Dimerization of rhomboid protease RHBDL2 in lipid membranes addressed by FRET with MC simulations

Many membrane proteins are thought to function as oligomers, but measuring membrane protein dimerization in native lipid membranes is particularly challenging. Forster resonance energy transfer (FRET) and fluorescence correlation spectroscopy (FCS) are non-invasive, optical methods of choice that have been applied to the analysis of dimerization of single-spanning membrane proteins. The effects inherent to such two-dimensional systems, such as excluded volume of polytopic transmembrane proteins, proximity FRET, and rotational diffusion of fluorophore dipoles, complicate interpretation of FRET data and have not been typically accounted for. Here, using FRET and FCS we introduce methods to measure surface protein density and to estimate kappa squared, and we use Monte Carlo simulations of the FRET data to account for the proximity FRET effect occurring in confined 2D environments. We then use FRET and FCS to analyze the dimerization of human rhomboid protease RHBDL2 in its native lipid membranes.
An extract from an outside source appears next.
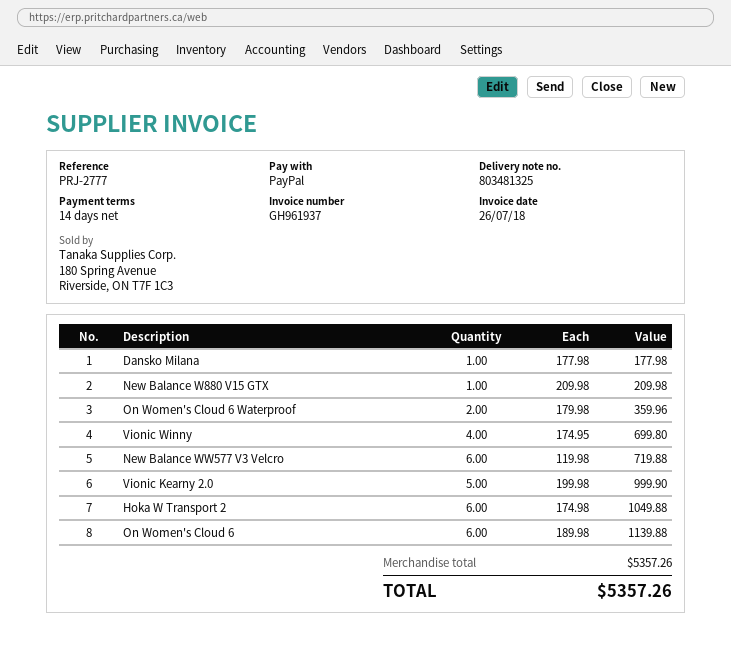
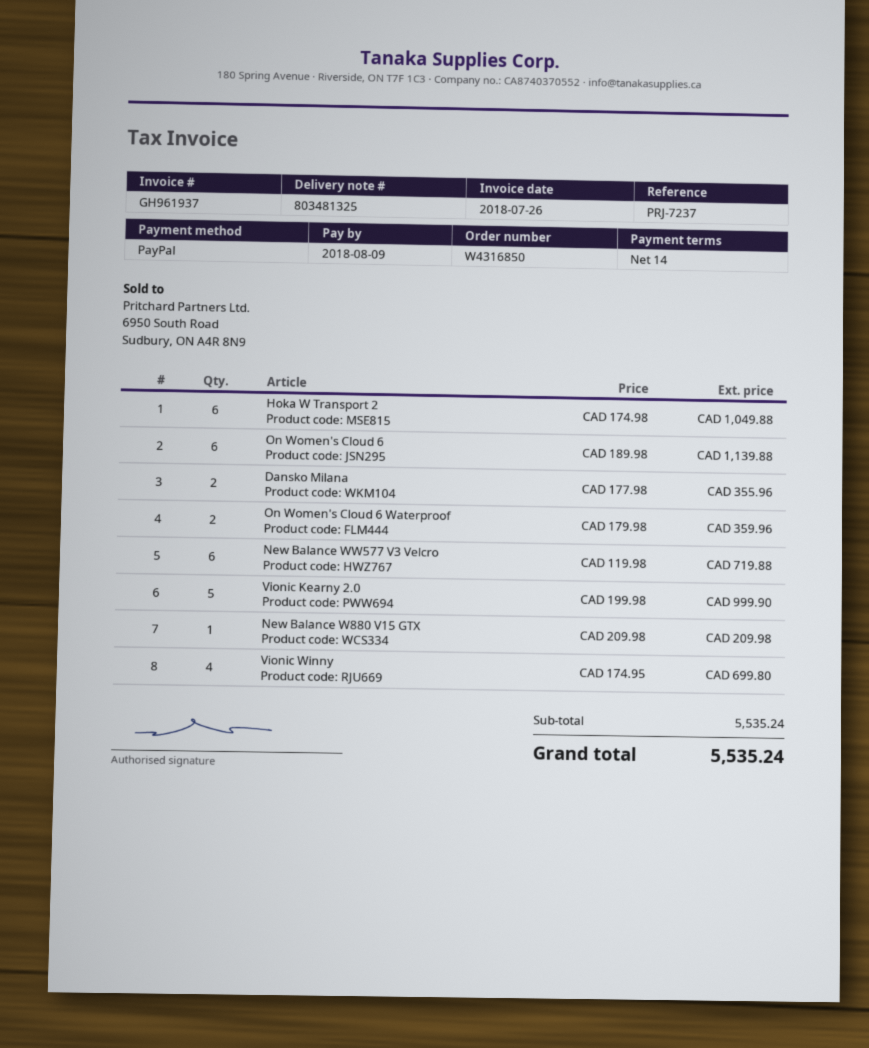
reference: PRJ-2777 -> PRJ-7237
Dansko Milana: 1 x 177.98 = 177.98 -> 2 x 177.98 = 355.96
subtotal: 5357.26 -> 5535.24
total: 5357.26 -> 5535.24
While previous reports have proposed that rhomboid proteases dimerize and this allosterically activates them, we find no evidence for stable oligomers of RHBDL2 in lipid membranes of human cells. This indicates that the rhomboid transmembrane core may be intrinsically monomeric. Finally, our findings will find use in the application of FRET and FCS for the analysis of oligomerization of transmembrane proteins in lipid membranes.